Your task is to repeat exactly the lines from the one with "(427, 445) none" through the end of the records, both included; please leave the pictures out.
::::::::::
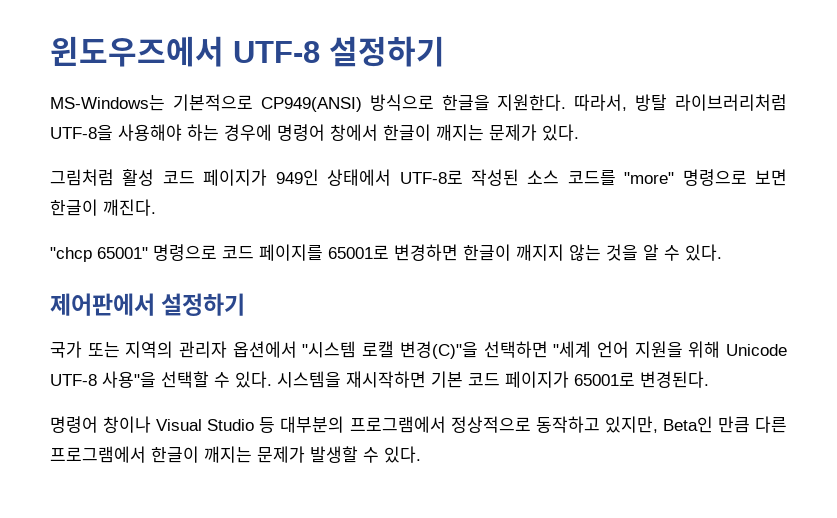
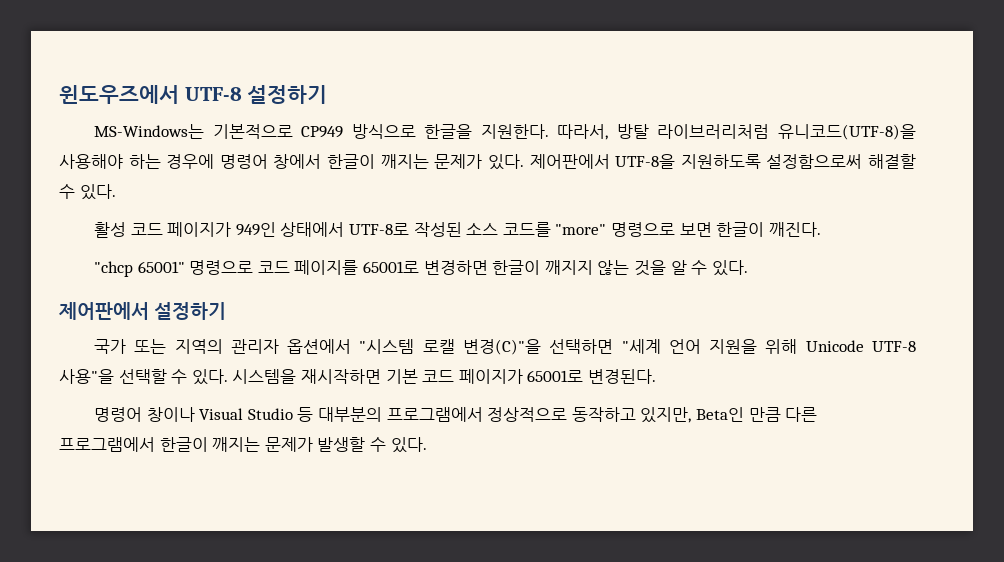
[260,97,362,112] CP949(ANSI) -> [301,126,344,138] CP949
[50,124,113,141] UTF-8을 -> [777,124,916,140] 유니코드(UTF-8)을
[50,169,114,186] // 그림처럼 -> [529,154,916,169] [59,184,116,200] 제어판에서 UTF-8을 지원하도록 설정함으로써 해결할 수 있다. //

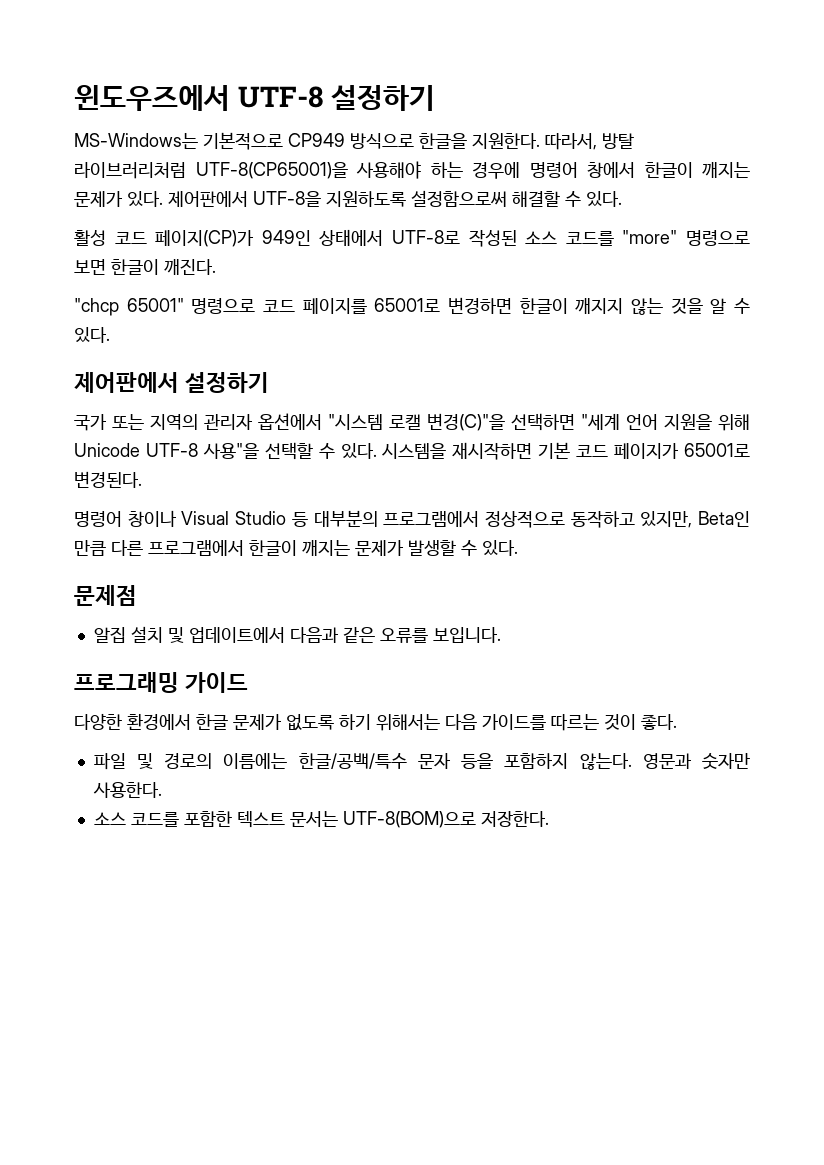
[777,124,916,140] 유니코드(UTF-8)을 -> [195,162,348,179] UTF-8(CP65001)을
[167,222,232,237] 페이지가 -> [155,230,255,247] 페이지(CP)가
(427, 445) none -> [74,585,137,606] [93,626,501,643] [74,672,249,693] [74,713,677,731] [93,753,751,770] [92,782,162,798] [93,811,549,828] // 문제점 // 알집 설치 및 업데이트에서 다음과 같은 오류를 보입니다. // 프로그래밍 가이드 // 다양한 환경에서 한글 문제가 없도록 하기 위해서는 다음 가이드를 따르는 것이 좋다. // 파일 및 경로의 이름에는 한글/공백/특수 문자 등을 포함하지 않는다. 영문과 숫자만 사용한다. // 소스 코드를 포함한 텍스트 문서는 UTF-8(BOM)으로 저장한다.

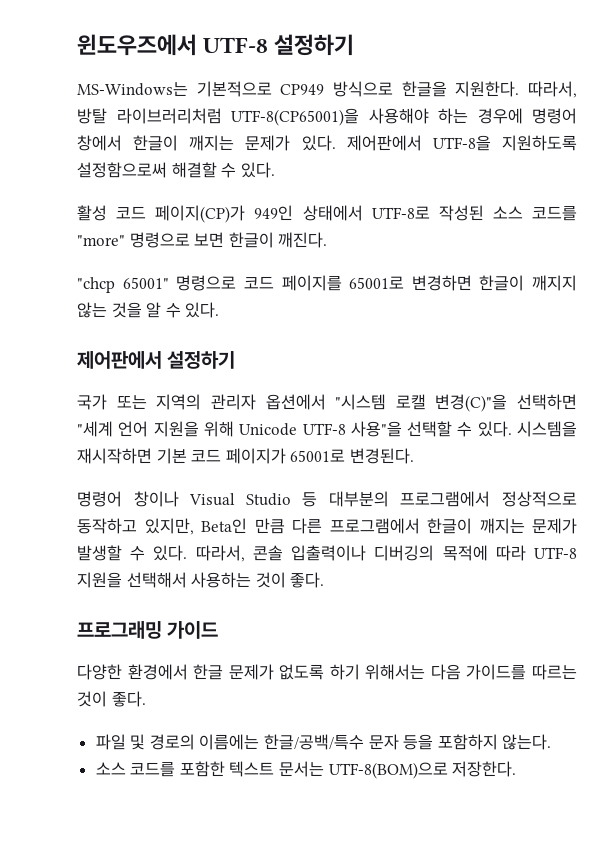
[74,585,137,606] [93,626,501,643] // 문제점 // 알집 설치 및 업데이트에서 다음과 같은 오류를 보입니다. -> [195,545,577,562] [77,572,325,588] 따라서, 콘솔 입출력이나 디버깅의 목적에 따라 UTF-8 지원을 선택해서 사용하는 것이 좋다.
[642,753,751,769] [92,782,162,798] 영문과 숫자만 사용한다. -> (552, 742) none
::::::::::
■ Exercise solution ■
(427, 445) none -> [74,585,137,606] [93,626,501,643] [74,672,249,693] [74,713,677,731] [93,753,751,770] [92,782,162,798] [93,811,549,828] // 문제점 // 알집 설치 및 업데이트에서 다음과 같은 오류를 보입니다. // 프로그래밍 가이드 // 다양한 환경에서 한글 문제가 없도록 하기 위해서는 다음 가이드를 따르는 것이 좋다. // 파일 및 경로의 이름에는 한글/공백/특수 문자 등을 포함하지 않는다. 영문과 숫자만 사용한다. // 소스 코드를 포함한 텍스트 문서는 UTF-8(BOM)으로 저장한다.

[74,585,137,606] [93,626,501,643] // 문제점 // 알집 설치 및 업데이트에서 다음과 같은 오류를 보입니다. -> [195,545,577,562] [77,572,325,588] 따라서, 콘솔 입출력이나 디버깅의 목적에 따라 UTF-8 지원을 선택해서 사용하는 것이 좋다.
[642,753,751,769] [92,782,162,798] 영문과 숫자만 사용한다. -> (552, 742) none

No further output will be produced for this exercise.